Вернулся через двадцать лет — и ждёт «семейной» поддержки
Когда человек уходит навсегда, учишься существовать без него. Забываешь, как дышать его присутствием, гасишь воспоминания делами — работой, домом, бытом. А потом, через годы, он возникает на пороге, будто не было ни слёз, ни опустошённой квартиры, где вместо мебели остались лишь царапины на полу. Как будто не ты, десятилетняя, прижималась к матери, пока он выносил даже твой детский столик, подаренный бабушкой.
Отец исчез из моей жизни громко — с хлопаньем дверей, дележом каждой чашки. Забрал всё, включая бабушкину этажерку. Потом — тишина. Ни копейки алиментов, ни открытки. Мама вытаскивала нас с горем пополам: сначала помогали дедушка с бабушкой из Твери, потом она вкалывала на двух работах. Я выросла, вышла замуж за Дмитрия, родила Софию. Мама, Галина Степановна, живёт с нами в Питере, нянчит внучку. Жизнь будто устоялась.

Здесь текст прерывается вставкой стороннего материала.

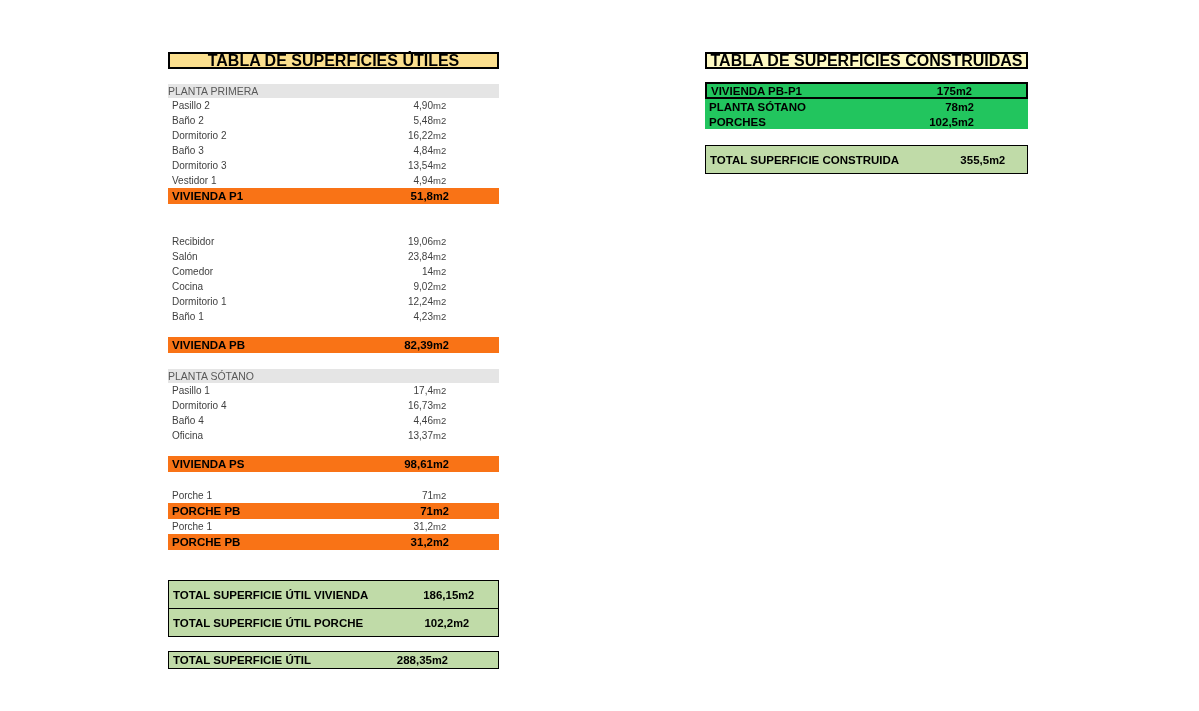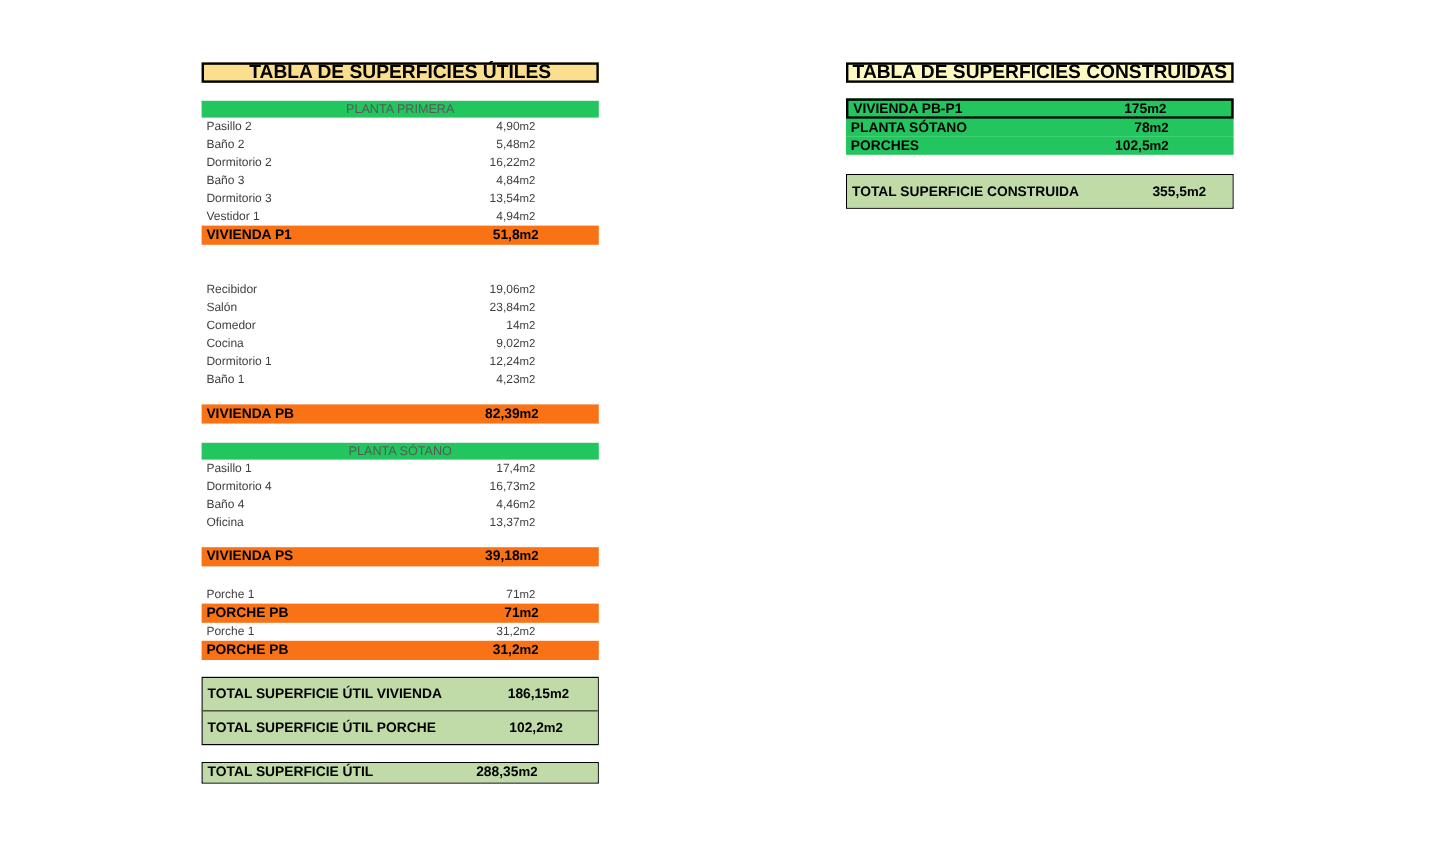--- a/index.html
+++ b/index.html
@@ -22,8 +22,8 @@
   .title-right { background:#fef9c3; }
 
   .section-header {
-    background:#22c55e; color:#595959;
-    text-align:center; font-size:10.5px; height:14px; line-height:14px;
+    background:#e5e5e5; color:#595959;
+    font-size:10.5px; height:14px; line-height:14px;
   }
 
   .row {

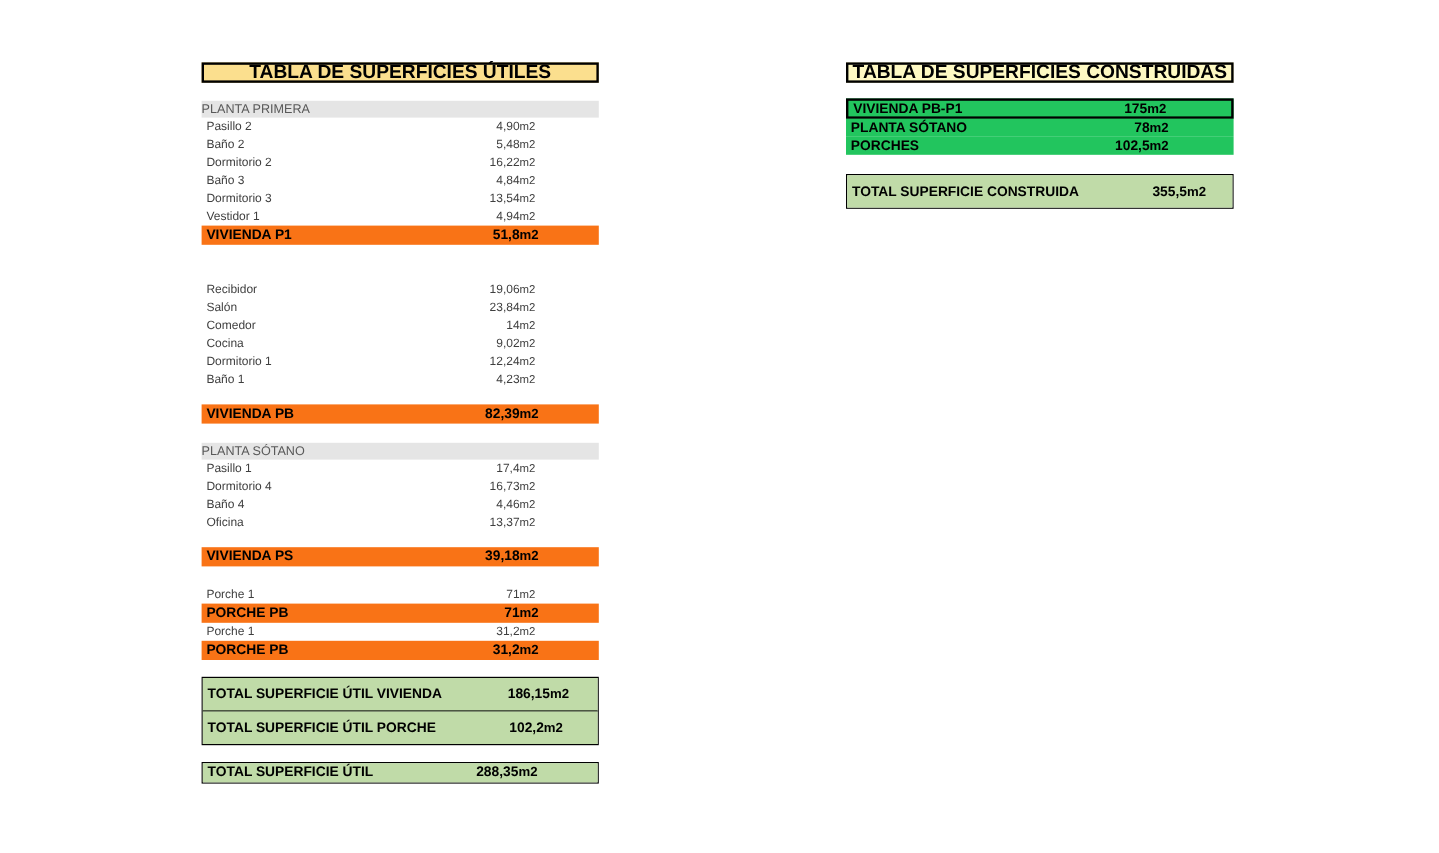--- a/index.html
+++ b/index.html
@@ -176,7 +176,7 @@
     <div class="blank"></div>
     <div class="row subtotal">
       <span class="lbl">VIVIENDA PS</span>
-      <span class="val">39,18</span>
+      <span class="val">98,61</span>
       <span class="unit">m2</span>
     </div>
   </div>

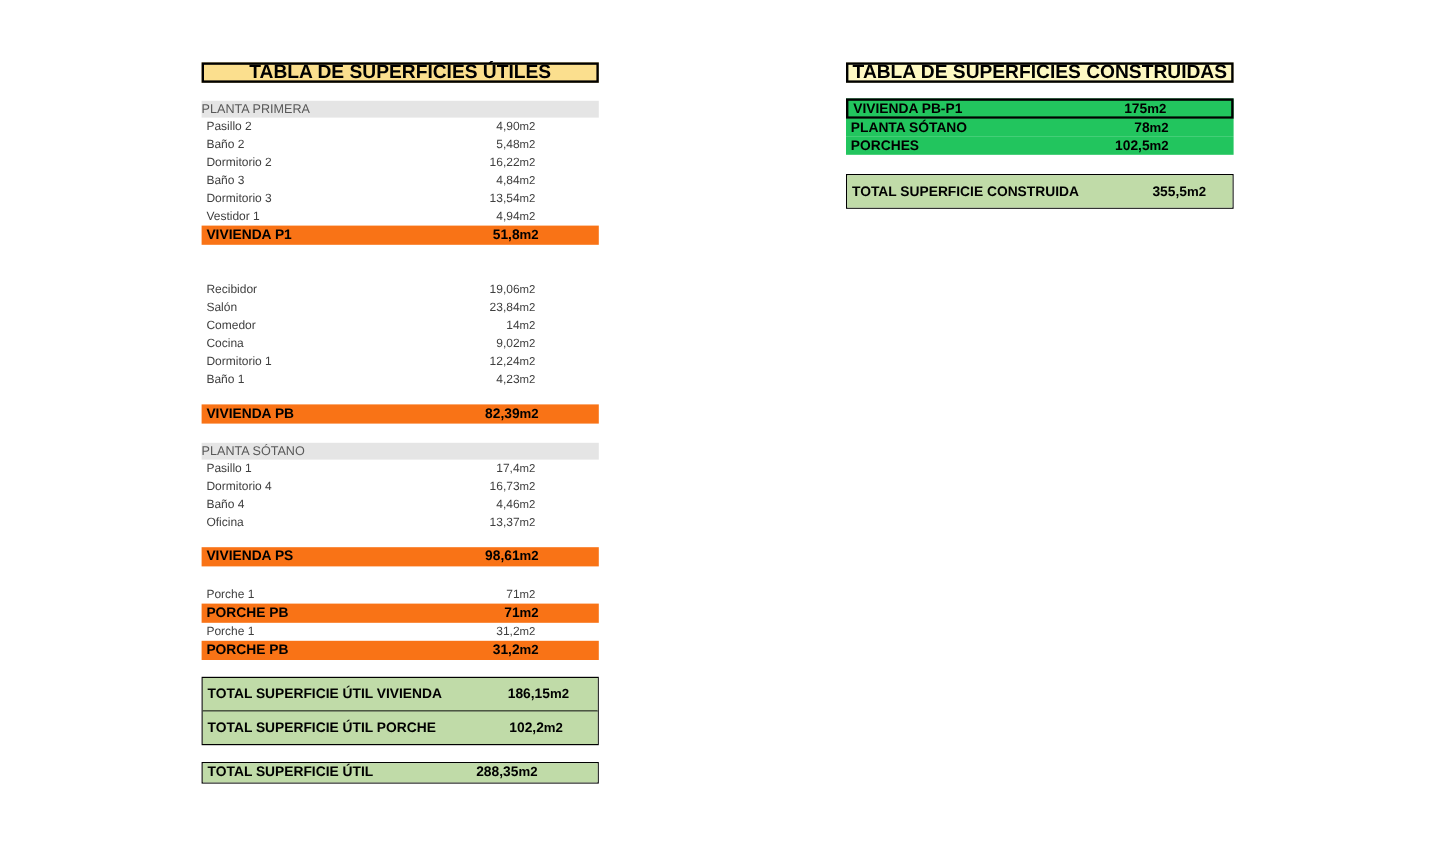--- a/index.html
+++ b/index.html
@@ -45,7 +45,7 @@
   .mt16 { margin-top:16px; }
   .blank { height:13px; }
 
-  .totals-box { border:1px solid #000; margin-top:14px; }
+  .totals-box { border:1px solid #000; margin-top:30px; }
   .totals-box .row:first-child { border-bottom:1px solid #000; }
   .row.total {
     background:#c0dba8; font-weight:bold; color:#000;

И тут он вернулся.
Увидела его у входа в бизнес-центр «Лахта» — располневший, с щетиной и потухшим взглядом. Раскинул руки: «Дочка!» Меня затрясло. Прошла мимо, не взглянув. Он — за мной, бормоча про кафе, про тоскующие годы. Согласилась — чёрт дёрнул.
В «Пышечной» на Невском он разыграл спектакль: мол, мама запрещала ему звонить, вот он и мучился вдали. Хотя за эти годы успел обзавестись новой семьёй в Ростове — жена, трое сыновей. Спросил, как поживаю. Смешно.
— Чего хочешь? — прервала я.
Лицо вытянулось: «Мы же родня!» Встала, бросила на стол пятьсот рублей: «За себя плачу. И за тебя — в последний раз».
Через неделю он снова поджидал у метро. Оказалось, его старшему сыну — моему «брату» Артёму — нужно жильё в Питере для учёбы в Политехе.
— Пусть поживёт у вас пару месяцев! Родственные связи важны! — вещал «папа» Василий Николаевич.
Рассмеялась в лицо: «Какой Артём? Ты мне чужой».
Теперь он бомбит смс: «Ты обязана помочь! Я же отец!» Обязана? Человек, оставивший нас без копейки, требующий уважения? Цинизм.
Муж, Максим Игоревич, рвётся «поговорить по-мужски», но я запретила. Не стоит мараться.
Маме не скажу — её сердце не выдержит.
Самое мерзкое — когда предатель, прикрываясь кровными узами, требует тепла. Но я помню, как мама, стиснув зубы, собирала мои учебники с пола после его ухода. Как копила на новую парту, отказывая себе в пальто. Нет, Василий Николаевич. Ваше покаяние опоздало на двадцать лет. И моё детство вы уже украли — второго шанса не будет.